それを見た時、その立派なお宅を建てたお施主さんはなんて思うのでしょう?
「こういうもんなのか?」
と畳屋を疑っていただろうか?
それともただ畳に興味を失ってたんじゃないか?
情緒のかけらもないと思ってなかっただろうか?
畳の良いところの一つに情緒、趣きがあると思っていますが、そういうのって、
「ここよ。ここ。この辺、情緒があるよねー」
的なことではないですよね?
なんかわかんないけど、全体的に見て、雰囲気いいなぁ。
「ほらほら見て見てー。新竹の影が夕日に照らされ障子に映し出されている。
それが風に揺れて、床の間をあてたスボットライトみたいな影が、畳の目を歪ませてる。素敵ねー。よくわからんけど。。てへっ」
そんな訳の分からんもんでしょ?
情緒って。
だから日本の文化でしょうよ。
白黒はっきりしない、答えなんてない。
なんとなく的なもの。
どうやら切なさという微妙な感情は日本人だけらしいですが、
僕は切ない。夏の終わりが切ないんです。かしこ
とは外国人は思わないのだろうか?
今度聞いてみよ。スピードラーニング習得したら。
そんな日本人の美しさともいえる、あやふやな気持ちを
はっきりさせる便利性だけを追い求めた、造花や工業製品は床の間にはいらない。
そう思います。
ゆえに床の間の畳は、自然にそこにないといけない。
ホッチキスでシワ伸ばしてます的なモノなど、言語道断!!!
まあ個人的な意見ですが、僕はそう思います。
そこで使用させて頂いたのは、広島県は尾道、山根さんの龍髭表にポリが入っているけど、紋縁。

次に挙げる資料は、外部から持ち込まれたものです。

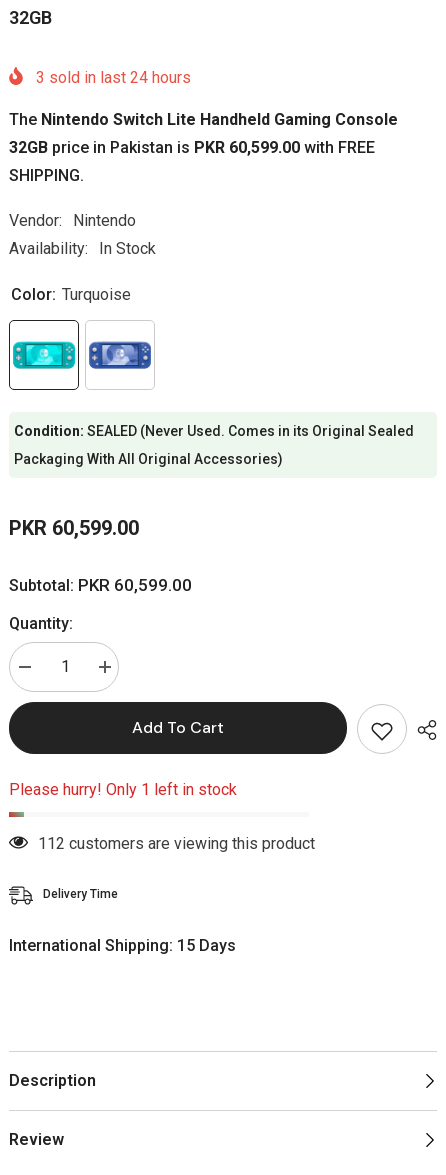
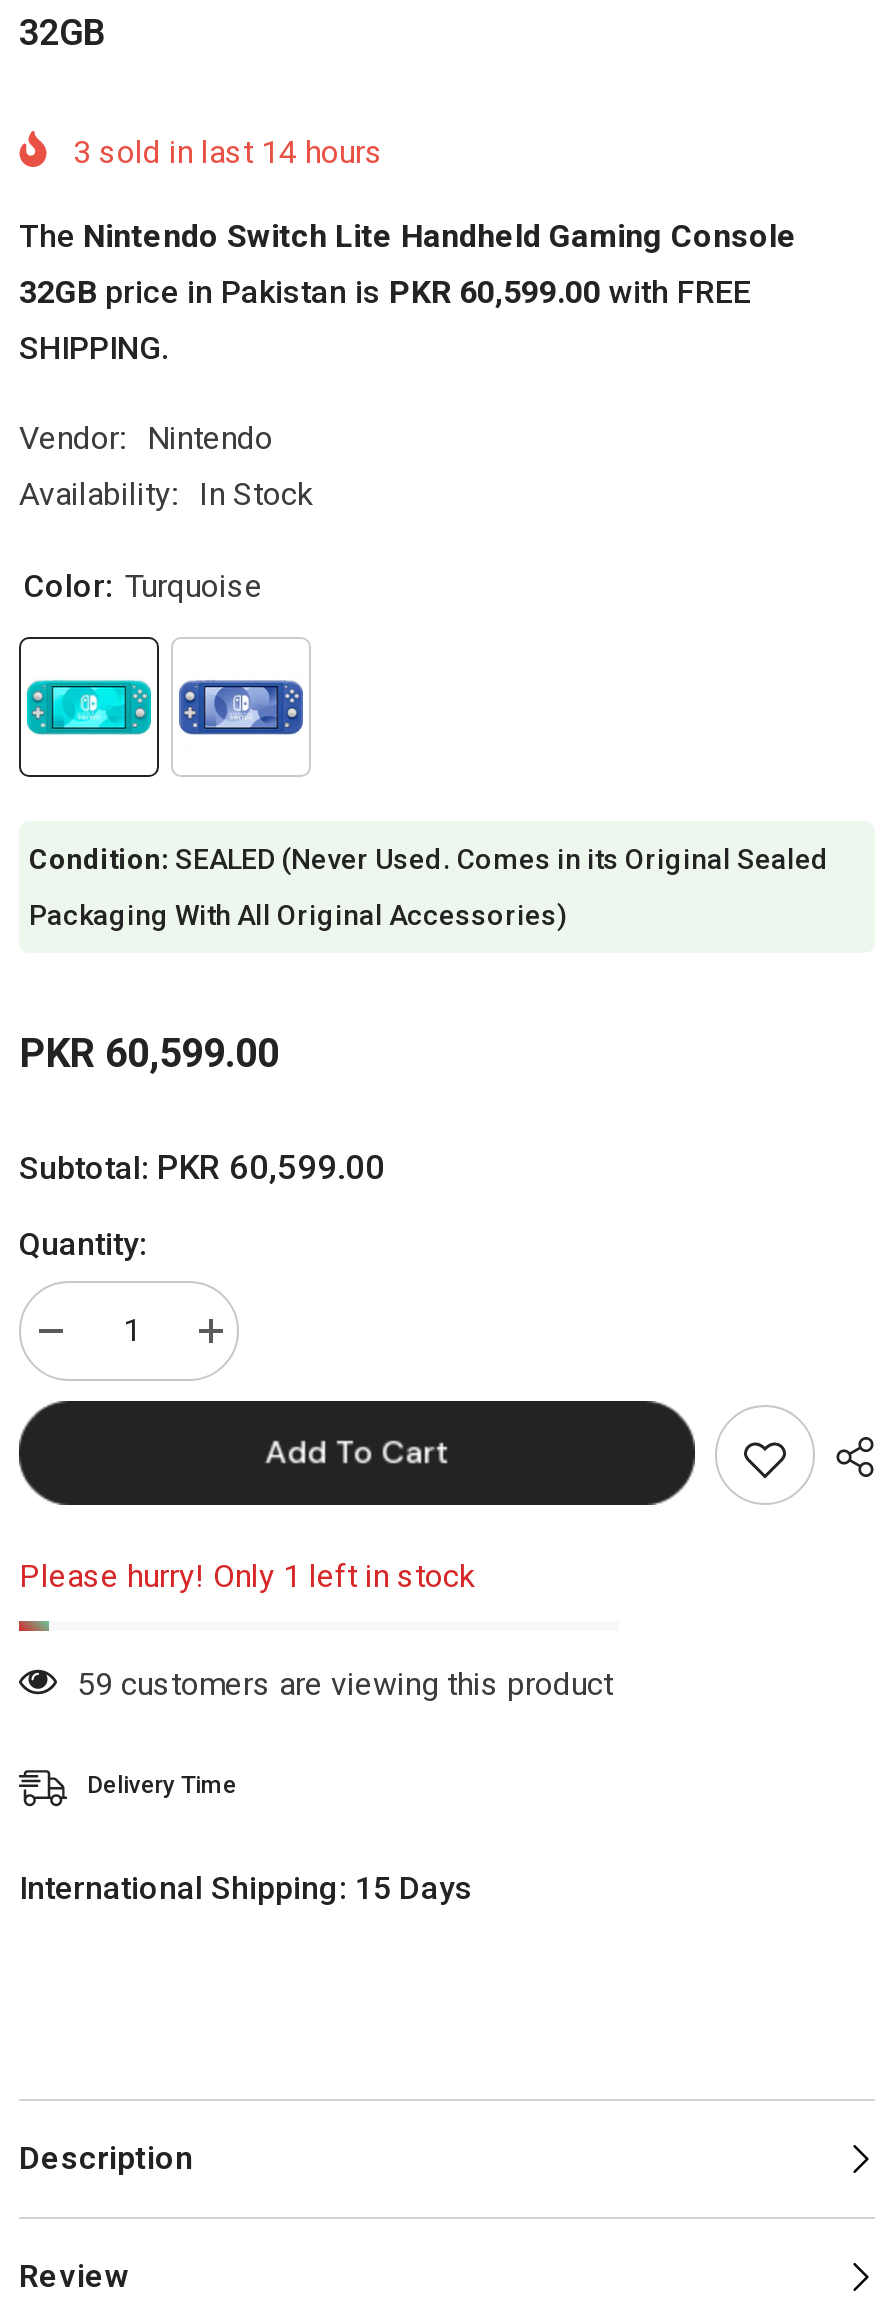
- 3 sold in last 24 hours
+ 3 sold in last 14 hours

- 112 customers are viewing this product
+ 59 customers are viewing this product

それを浜田さんという大先生に教えて頂いたやり方でしあげました。
全てが手作業ですし、
全てが自然物。(ポリ少々)
それをそっと置いて終了。
ふむ。
良かった。無事収まって。(笑)
偉そうに言ってますが、こう言ったモノは特に神経を使います。
良い材料と良い知識と良い技術と良い心を
ちゃんと磨いて届けていきたい。
皆さんの人生が少しでも粋なモノになっていけるように。
ありがとうございました。
別に床の間がなくともちょいっと置いて佇める空間。
そんな空間があると、世界はまた美しい。